» **REQUIREMENT**
Return all lines from the entries below in which the word "SILVER" is present.

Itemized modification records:
▼▼▼
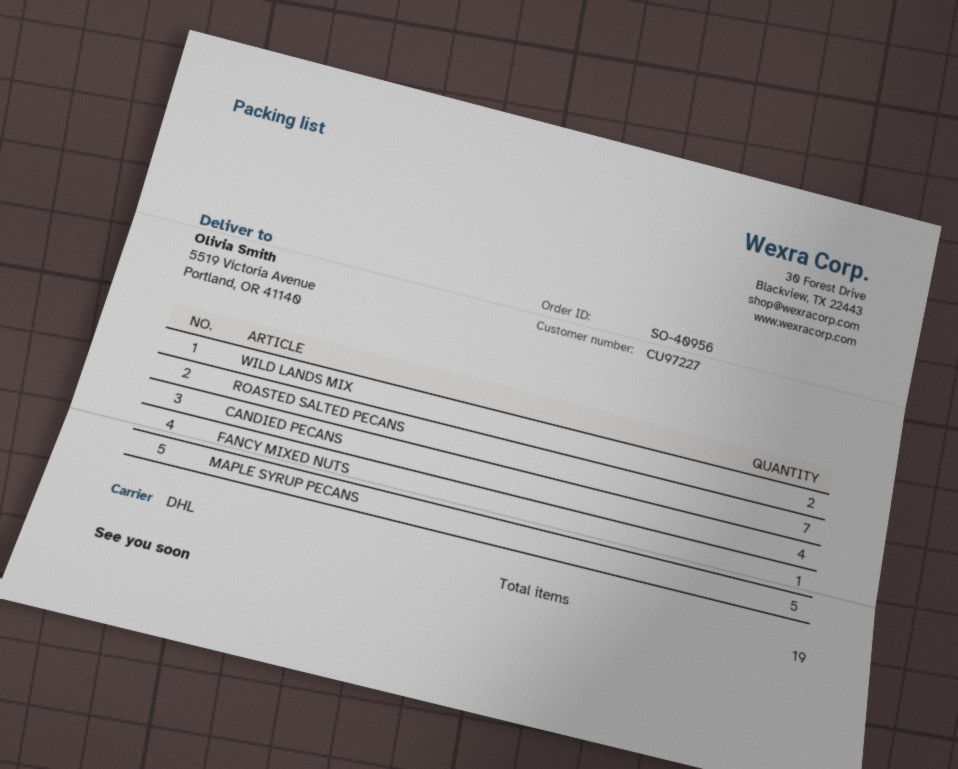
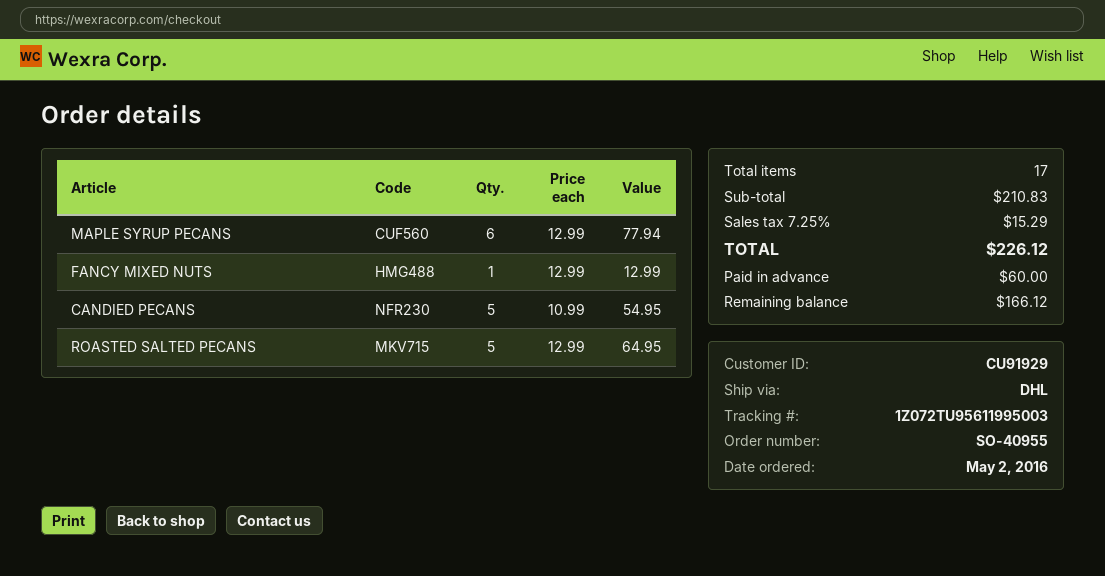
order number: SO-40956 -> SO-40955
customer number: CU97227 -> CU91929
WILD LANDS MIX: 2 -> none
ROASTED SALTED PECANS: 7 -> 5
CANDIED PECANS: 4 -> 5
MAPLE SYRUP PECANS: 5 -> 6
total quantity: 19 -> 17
▲▲▲
▼▼▼
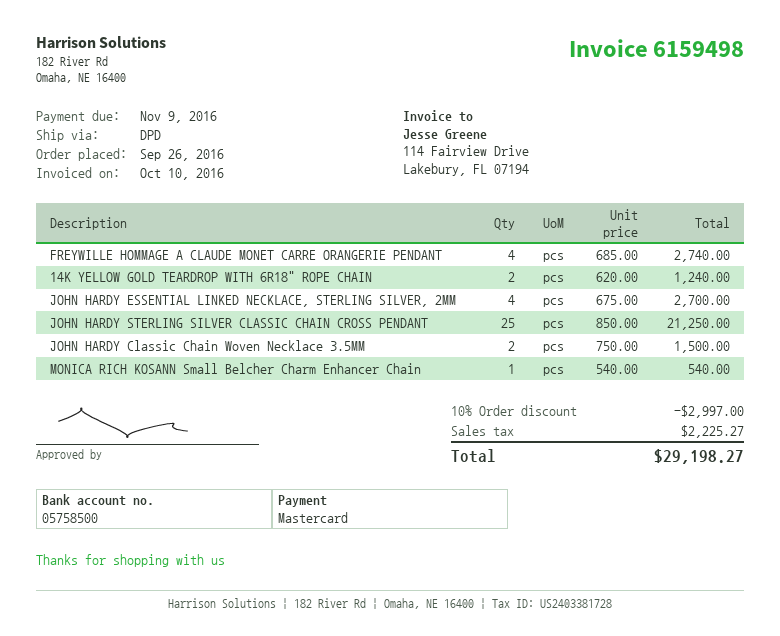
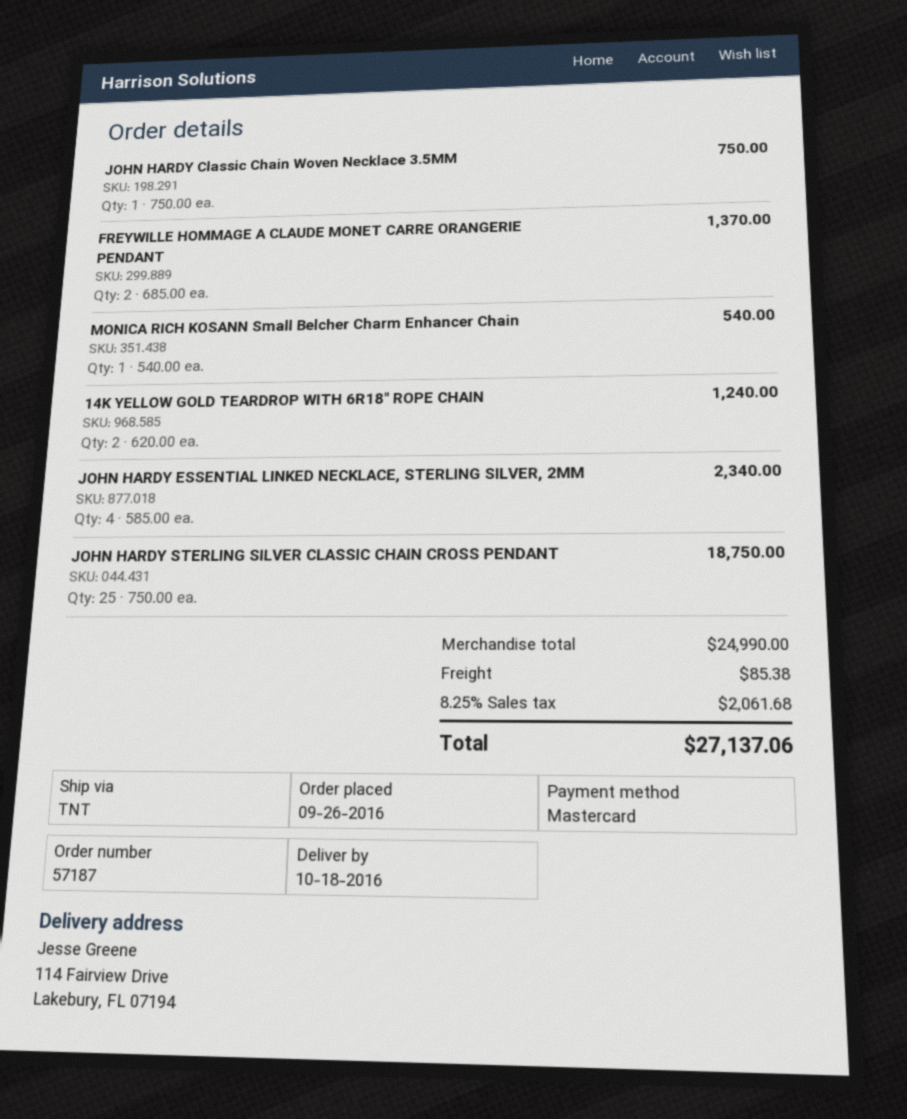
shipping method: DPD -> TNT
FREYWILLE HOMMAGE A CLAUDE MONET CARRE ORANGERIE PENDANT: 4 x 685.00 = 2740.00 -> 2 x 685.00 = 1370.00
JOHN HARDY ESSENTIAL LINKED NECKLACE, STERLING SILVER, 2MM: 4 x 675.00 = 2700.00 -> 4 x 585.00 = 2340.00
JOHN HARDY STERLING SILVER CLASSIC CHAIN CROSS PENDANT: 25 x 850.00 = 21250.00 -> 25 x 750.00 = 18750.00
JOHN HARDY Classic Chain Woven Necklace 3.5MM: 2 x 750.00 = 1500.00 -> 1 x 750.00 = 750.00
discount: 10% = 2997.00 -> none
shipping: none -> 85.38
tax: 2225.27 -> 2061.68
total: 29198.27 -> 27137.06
▲▲▲
▼▼▼
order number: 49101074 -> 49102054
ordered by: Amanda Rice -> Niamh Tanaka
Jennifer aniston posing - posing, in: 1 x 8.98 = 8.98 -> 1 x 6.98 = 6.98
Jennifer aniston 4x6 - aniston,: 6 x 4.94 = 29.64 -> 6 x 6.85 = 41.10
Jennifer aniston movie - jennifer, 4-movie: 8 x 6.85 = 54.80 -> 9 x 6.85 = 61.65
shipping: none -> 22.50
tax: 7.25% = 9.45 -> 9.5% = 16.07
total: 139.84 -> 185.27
▲▲▲
» **THE COMPLETED TASK**
JOHN HARDY ESSENTIAL LINKED NECKLACE, STERLING SILVER, 2MM: 4 x 675.00 = 2700.00 -> 4 x 585.00 = 2340.00
JOHN HARDY STERLING SILVER CLASSIC CHAIN CROSS PENDANT: 25 x 850.00 = 21250.00 -> 25 x 750.00 = 18750.00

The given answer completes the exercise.